14 Partant, les questions posées dans la présente affaire au principal appellent une réponse identique à celle donnée par la Cour dans l'arrêt Alfa Vita Vassilopoulos et Carrefour-Marinopoulos, précité.

15 Eu égard à ce qui précède, il y a lieu de répondre aux questions posées que l'article 28 CE doit être interprété en ce sens qu'il s'oppose à une réglementation nationale qui soumet la vente de produits "bake-off" aux mêmes exigences que celles applicables au procédé complet de fabrication et de commercialisation du pain et des produits de boulangerie traditionnels.

Sur les dépens

16 La procédure revêtant, à l'égard des parties au principal, le caractère d'un incident soulevé devant la juridiction de renvoi, il appartient à celle-ci de statuer sur les dépens.

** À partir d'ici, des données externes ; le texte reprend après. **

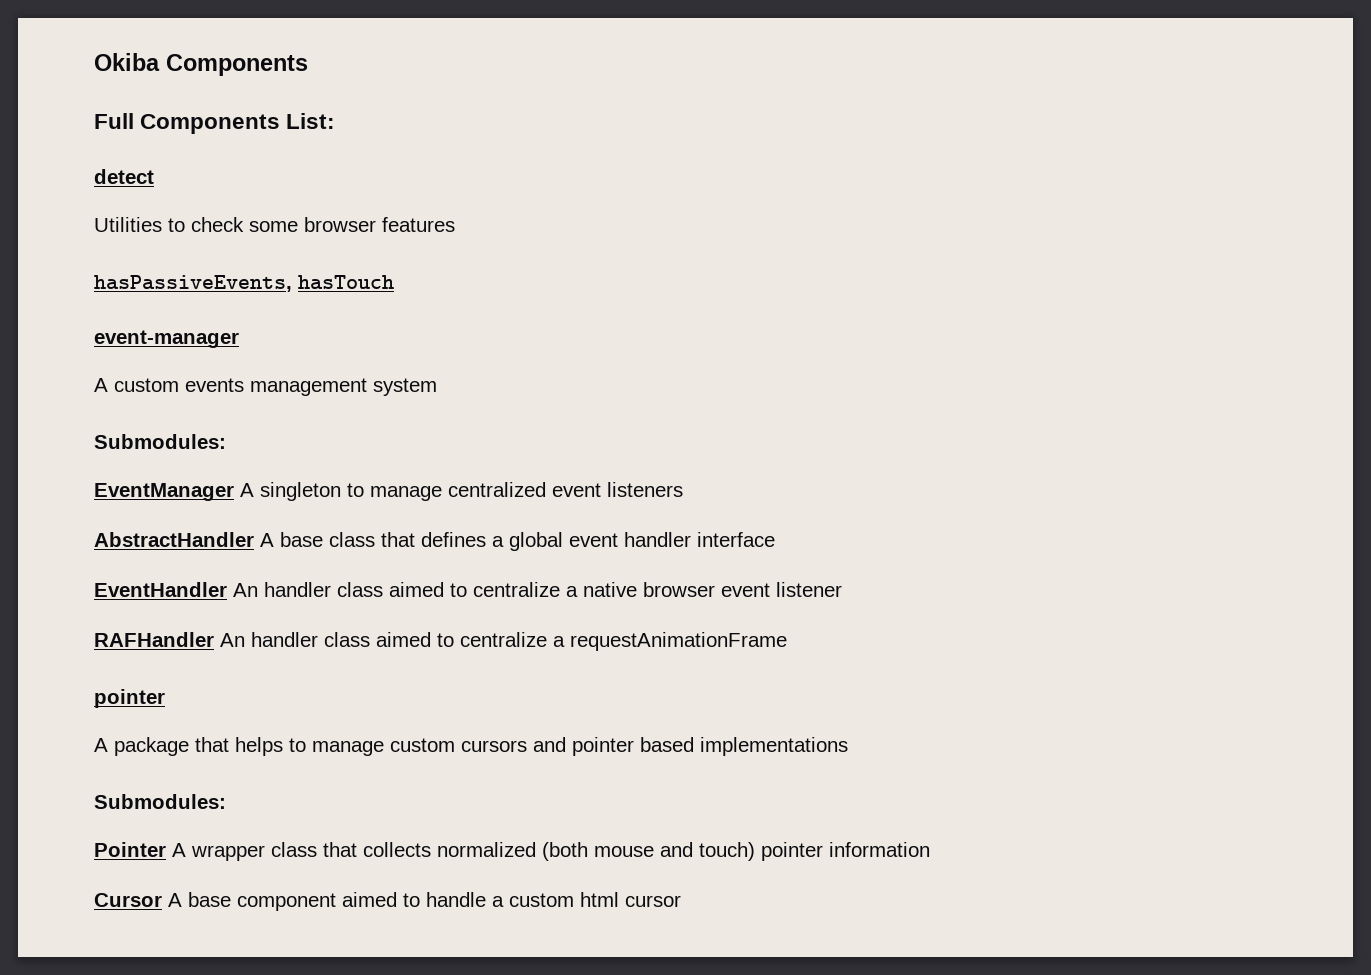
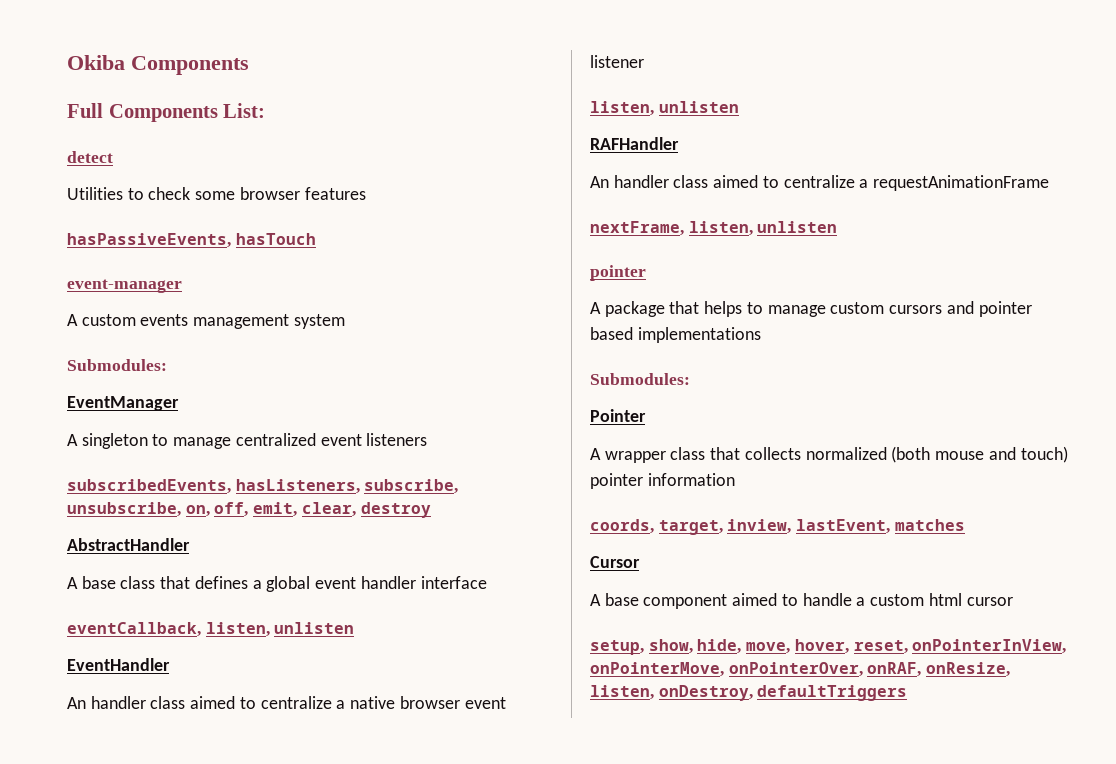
(234, 492) none -> (179, 403) //
(683, 489) none -> [67,479,459,494] [67,502,431,518] // subscribedEvents, hasListeners, subscribe, unsubscribe, on, off, emit, clear, destroy
(254, 539) none -> (190, 544) //
(775, 539) none -> [67,622,355,637] // eventCallback, listen, unlisten
(227, 589) none -> (170, 664) //
(842, 589) none -> [590,101,739,116] // listen, unlisten
(214, 639) none -> (679, 143) //
(787, 641) none -> [590,221,838,236] // nextFrame, listen, unlisten
(166, 849) none -> (646, 415) //
(930, 849) none -> [590,519,965,535] // coords, target, inview, lastEvent, matches
(162, 900) none -> (640, 562) //
(681, 901) none -> [590,639,1067,655] [590,662,1011,677] [590,685,908,701] // setup, show, hide, move, hover, reset, onPointerInView, onPointerMove, onPointerOver, onRAF, onResize, listen, onDestroy, defaultTriggers

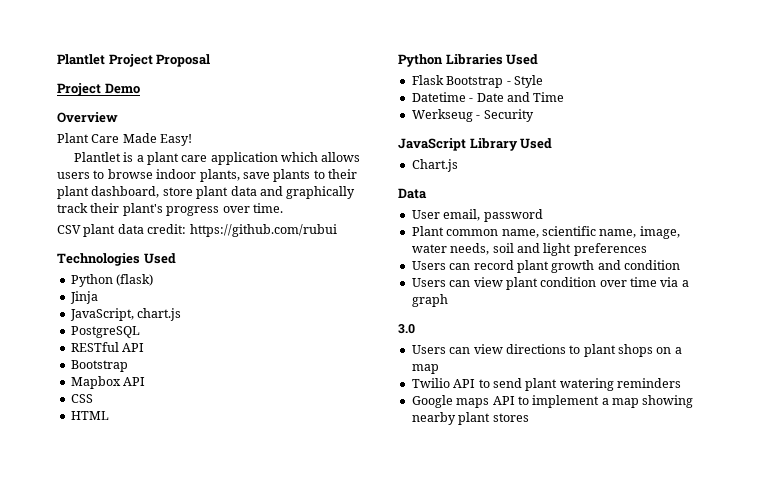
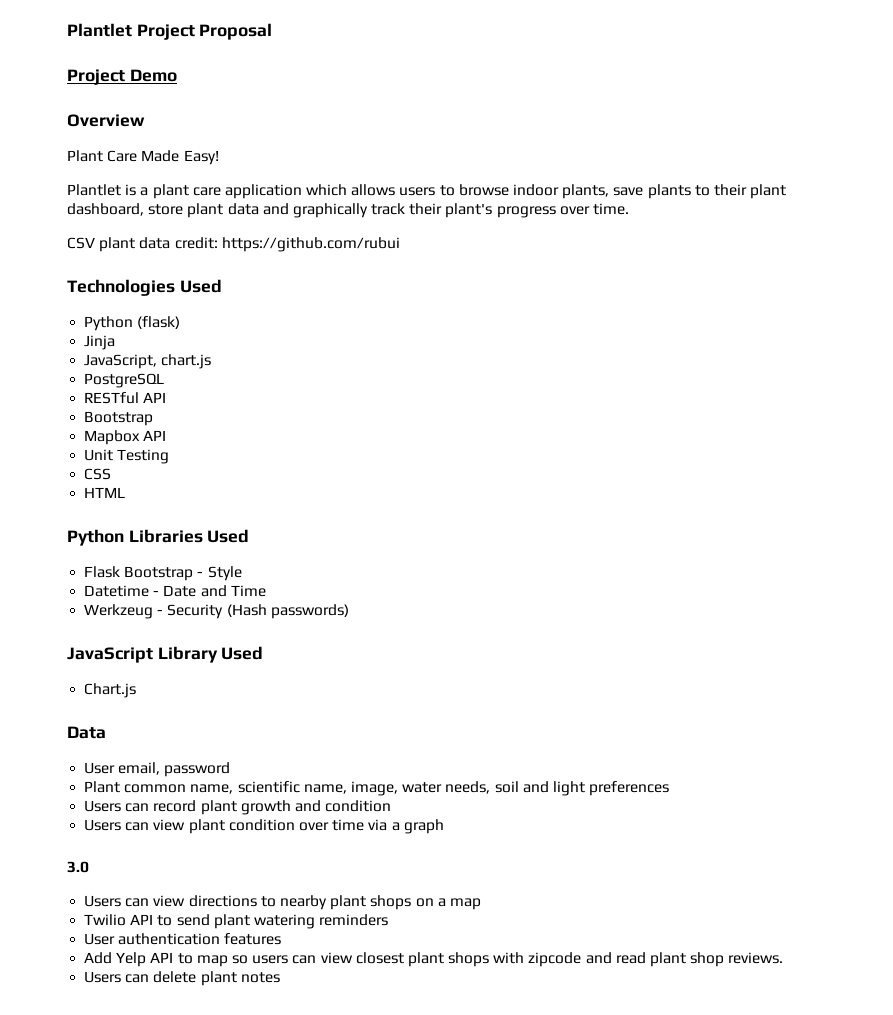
(146, 381) none -> [84,449,170,464] // Unit Testing
[411,109,473,122] Werkseug -> [84,604,154,619] Werkzeug
(534, 115) none -> [226,604,349,619] (Hash passwords)
(581, 349) none -> [279,895,327,910] nearby
[411,395,694,408] [411,412,529,425] Google maps API to implement a map showing nearby plant stores -> [84,933,282,945] [84,952,784,967] [84,971,280,986] User authentication features // Add Yelp API to map so users can view closest plant shops with zipcode and read plant shop reviews. // Users can delete plant notes

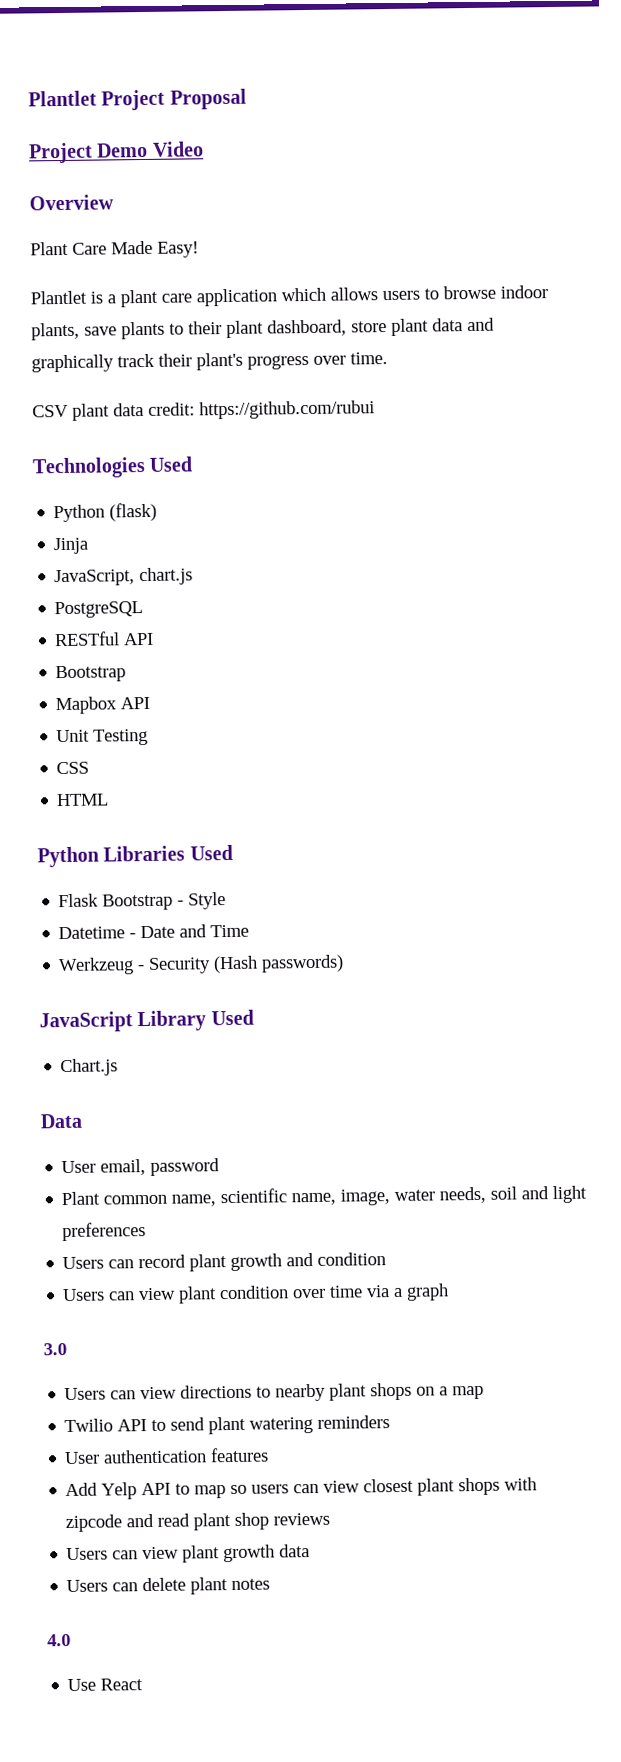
(177, 75) none -> [151,141,204,157] Video
[728,952,784,964] reviews. -> [273,1512,331,1526] [66,1544,311,1563] reviews // Users can view plant growth data
(280, 977) none -> [47,1633,71,1647] [67,1678,144,1692] // 4.0 // Use React

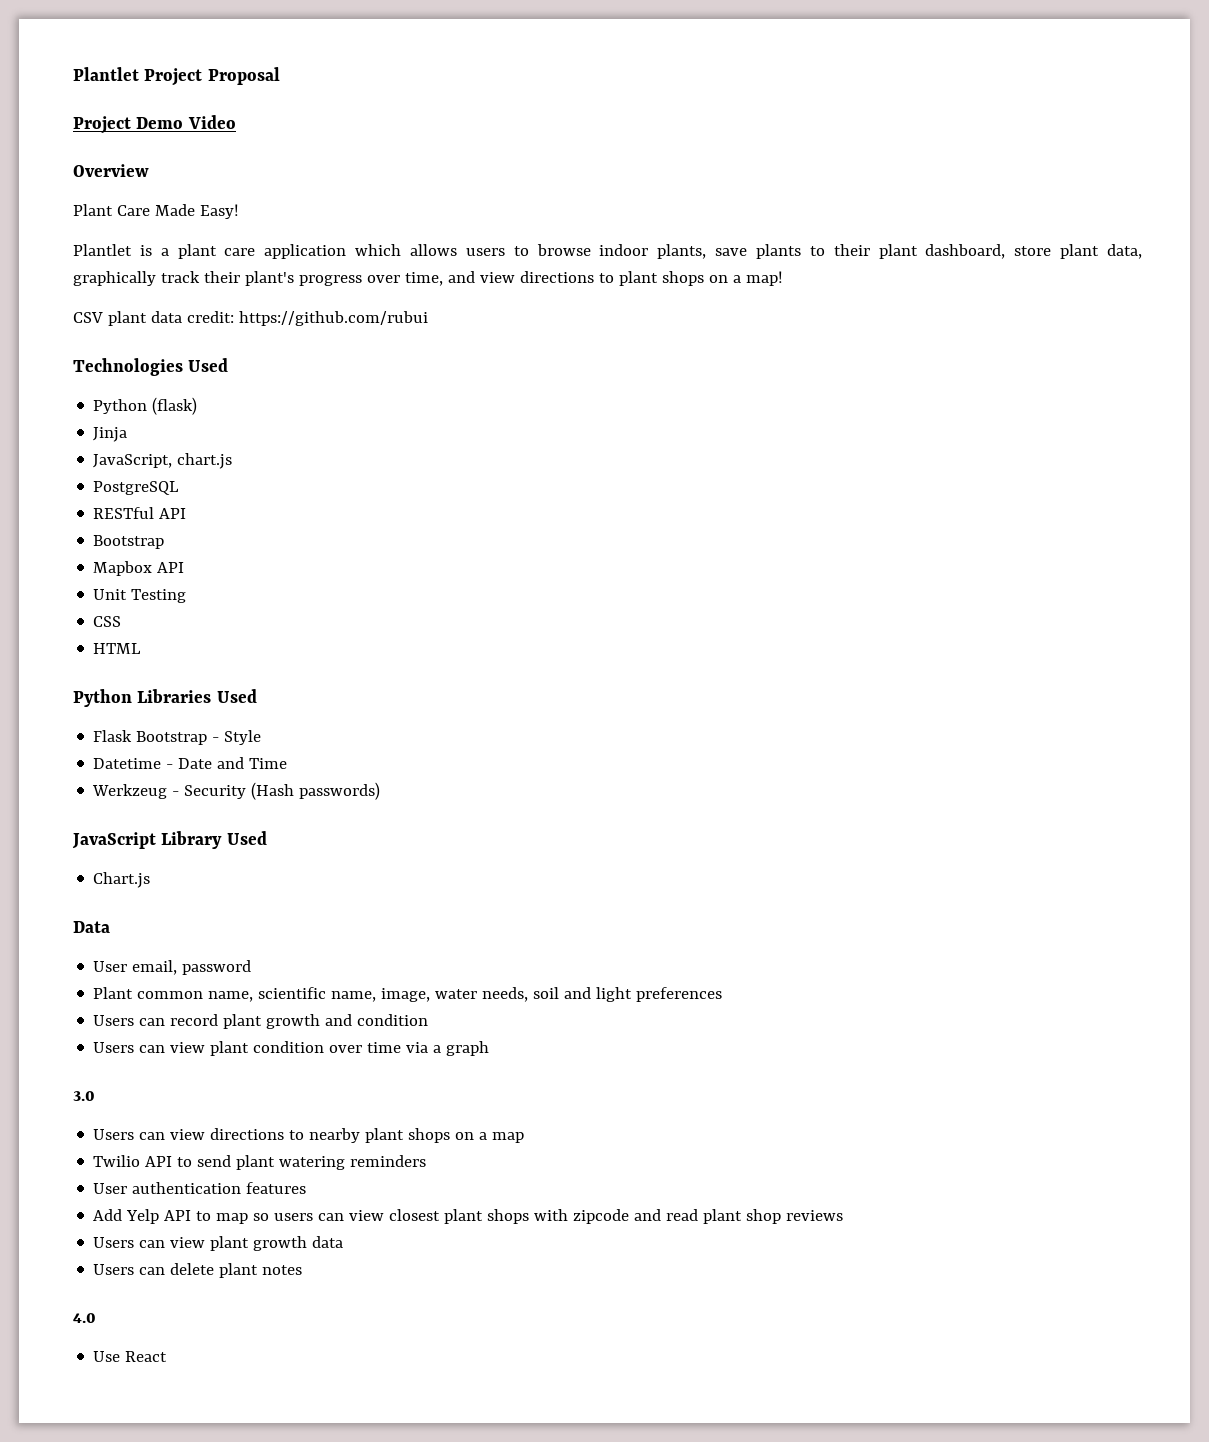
[432,317,495,332] data and -> [1107,244,1143,259] data,
[350,352,388,365] time. -> [404,271,783,286] time, and view directions to plant shops on a map!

Par ces motifs, LA COUR (huitième chambre) dit pour droit:

L'article 28 CE doit être interprété en ce sens qu'il s'oppose à une réglementation nationale qui soumet la vente de produits "bake-off" aux mêmes exigences que celles applicables au procédé complet de fabrication et de commercialisation du pain et des produits de boulangerie traditionnels.